■ Records for this task
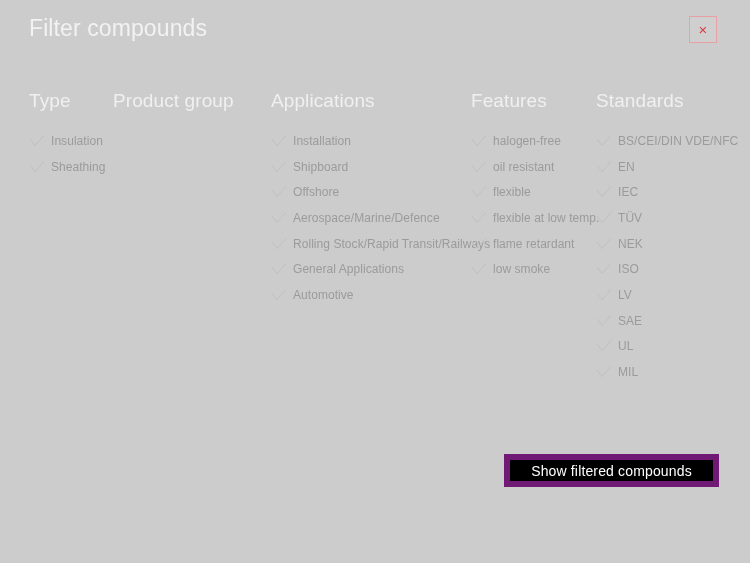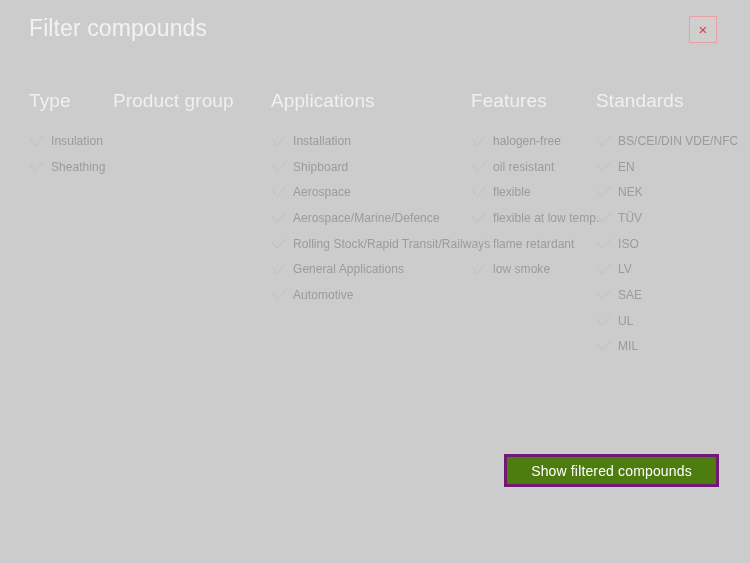--- a/index.html
+++ b/index.html
@@ -211,7 +211,7 @@
                 <path d="M1 4 L6 10.5 L15 0.5" fill="none" stroke="#c2c2c2" stroke-width="1.1"></path>
               </svg>
           </span>
-          <span class="option-label">Aerospace</span>
+          <span class="option-label">Offshore</span>
         </li>
         <li class="option-item">
           <span class="check-icon">

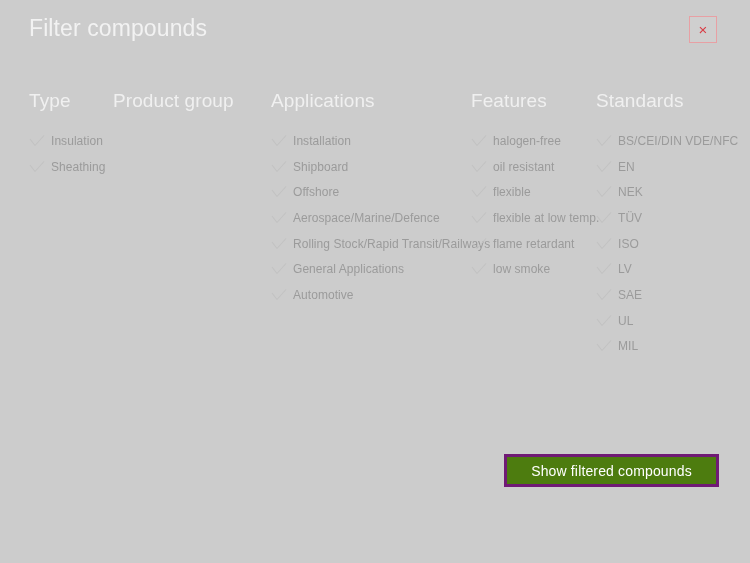--- a/index.html
+++ b/index.html
@@ -327,6 +327,14 @@
                 <path d="M1 4 L6 10.5 L15 0.5" fill="none" stroke="#c2c2c2" stroke-width="1.1"></path>
               </svg>
           </span>
+          <span class="option-label">IEC</span>
+        </li>
+        <li class="option-item">
+          <span class="check-icon">
+            <svg viewBox="0 0 16 12">
+                <path d="M1 4 L6 10.5 L15 0.5" fill="none" stroke="#c2c2c2" stroke-width="1.1"></path>
+              </svg>
+          </span>
           <span class="option-label">NEK</span>
         </li>
         <li class="option-item">

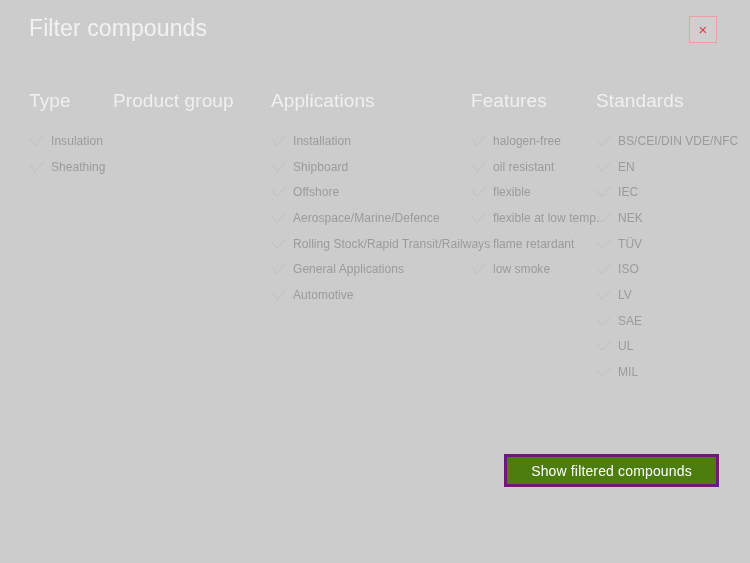--- a/index.html
+++ b/index.html
@@ -335,6 +335,14 @@
                 <path d="M1 4 L6 10.5 L15 0.5" fill="none" stroke="#c2c2c2" stroke-width="1.1"></path>
               </svg>
           </span>
+          <span class="option-label">TÜV</span>
+        </li>
+        <li class="option-item">
+          <span class="check-icon">
+            <svg viewBox="0 0 16 12">
+                <path d="M1 4 L6 10.5 L15 0.5" fill="none" stroke="#c2c2c2" stroke-width="1.1"></path>
+              </svg>
+          </span>
           <span class="option-label">NEK</span>
         </li>
         <li class="option-item">
@@ -343,14 +351,6 @@
                 <path d="M1 4 L6 10.5 L15 0.5" fill="none" stroke="#c2c2c2" stroke-width="1.1"></path>
               </svg>
           </span>
-          <span class="option-label">TÜV</span>
-        </li>
-        <li class="option-item">
-          <span class="check-icon">
-            <svg viewBox="0 0 16 12">
-                <path d="M1 4 L6 10.5 L15 0.5" fill="none" stroke="#c2c2c2" stroke-width="1.1"></path>
-              </svg>
-          </span>
           <span class="option-label">ISO</span>
         </li>
         <li class="option-item">

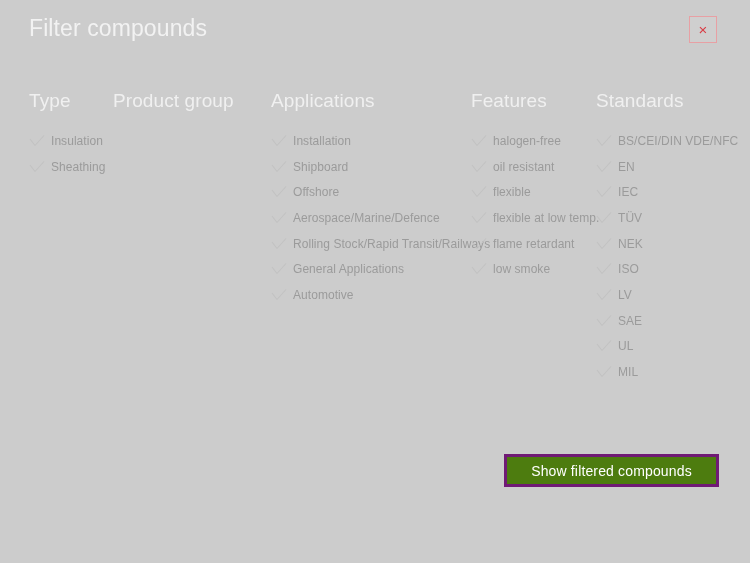--- a/index.html
+++ b/index.html
@@ -131,8 +131,8 @@
     top: 454px;
     width: 215px;
     height: 33px;
-    background: #4d7c0f;
-    border: 3px solid #701a75;
+    background: #000000;
+    border: 6px solid #701a75;
     box-sizing: border-box;
     color: #ffffff;
     font-family: "Liberation Sans", sans-serif;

■ How to complete this task
Extract the full listing exactly, with the pictures left out.

■ Exercise result
--- a/index.html
+++ b/index.html
@@ -211,7 +211,7 @@
                 <path d="M1 4 L6 10.5 L15 0.5" fill="none" stroke="#c2c2c2" stroke-width="1.1"></path>
               </svg>
           </span>
-          <span class="option-label">Aerospace</span>
+          <span class="option-label">Offshore</span>
         </li>
         <li class="option-item">
           <span class="check-icon">

--- a/index.html
+++ b/index.html
@@ -327,6 +327,14 @@
                 <path d="M1 4 L6 10.5 L15 0.5" fill="none" stroke="#c2c2c2" stroke-width="1.1"></path>
               </svg>
           </span>
+          <span class="option-label">IEC</span>
+        </li>
+        <li class="option-item">
+          <span class="check-icon">
+            <svg viewBox="0 0 16 12">
+                <path d="M1 4 L6 10.5 L15 0.5" fill="none" stroke="#c2c2c2" stroke-width="1.1"></path>
+              </svg>
+          </span>
           <span class="option-label">NEK</span>
         </li>
         <li class="option-item">

--- a/index.html
+++ b/index.html
@@ -335,6 +335,14 @@
                 <path d="M1 4 L6 10.5 L15 0.5" fill="none" stroke="#c2c2c2" stroke-width="1.1"></path>
               </svg>
           </span>
+          <span class="option-label">TÜV</span>
+        </li>
+        <li class="option-item">
+          <span class="check-icon">
+            <svg viewBox="0 0 16 12">
+                <path d="M1 4 L6 10.5 L15 0.5" fill="none" stroke="#c2c2c2" stroke-width="1.1"></path>
+              </svg>
+          </span>
           <span class="option-label">NEK</span>
         </li>
         <li class="option-item">
@@ -343,14 +351,6 @@
                 <path d="M1 4 L6 10.5 L15 0.5" fill="none" stroke="#c2c2c2" stroke-width="1.1"></path>
               </svg>
           </span>
-          <span class="option-label">TÜV</span>
-        </li>
-        <li class="option-item">
-          <span class="check-icon">
-            <svg viewBox="0 0 16 12">
-                <path d="M1 4 L6 10.5 L15 0.5" fill="none" stroke="#c2c2c2" stroke-width="1.1"></path>
-              </svg>
-          </span>
           <span class="option-label">ISO</span>
         </li>
         <li class="option-item">

--- a/index.html
+++ b/index.html
@@ -131,8 +131,8 @@
     top: 454px;
     width: 215px;
     height: 33px;
-    background: #4d7c0f;
-    border: 3px solid #701a75;
+    background: #000000;
+    border: 6px solid #701a75;
     box-sizing: border-box;
     color: #ffffff;
     font-family: "Liberation Sans", sans-serif;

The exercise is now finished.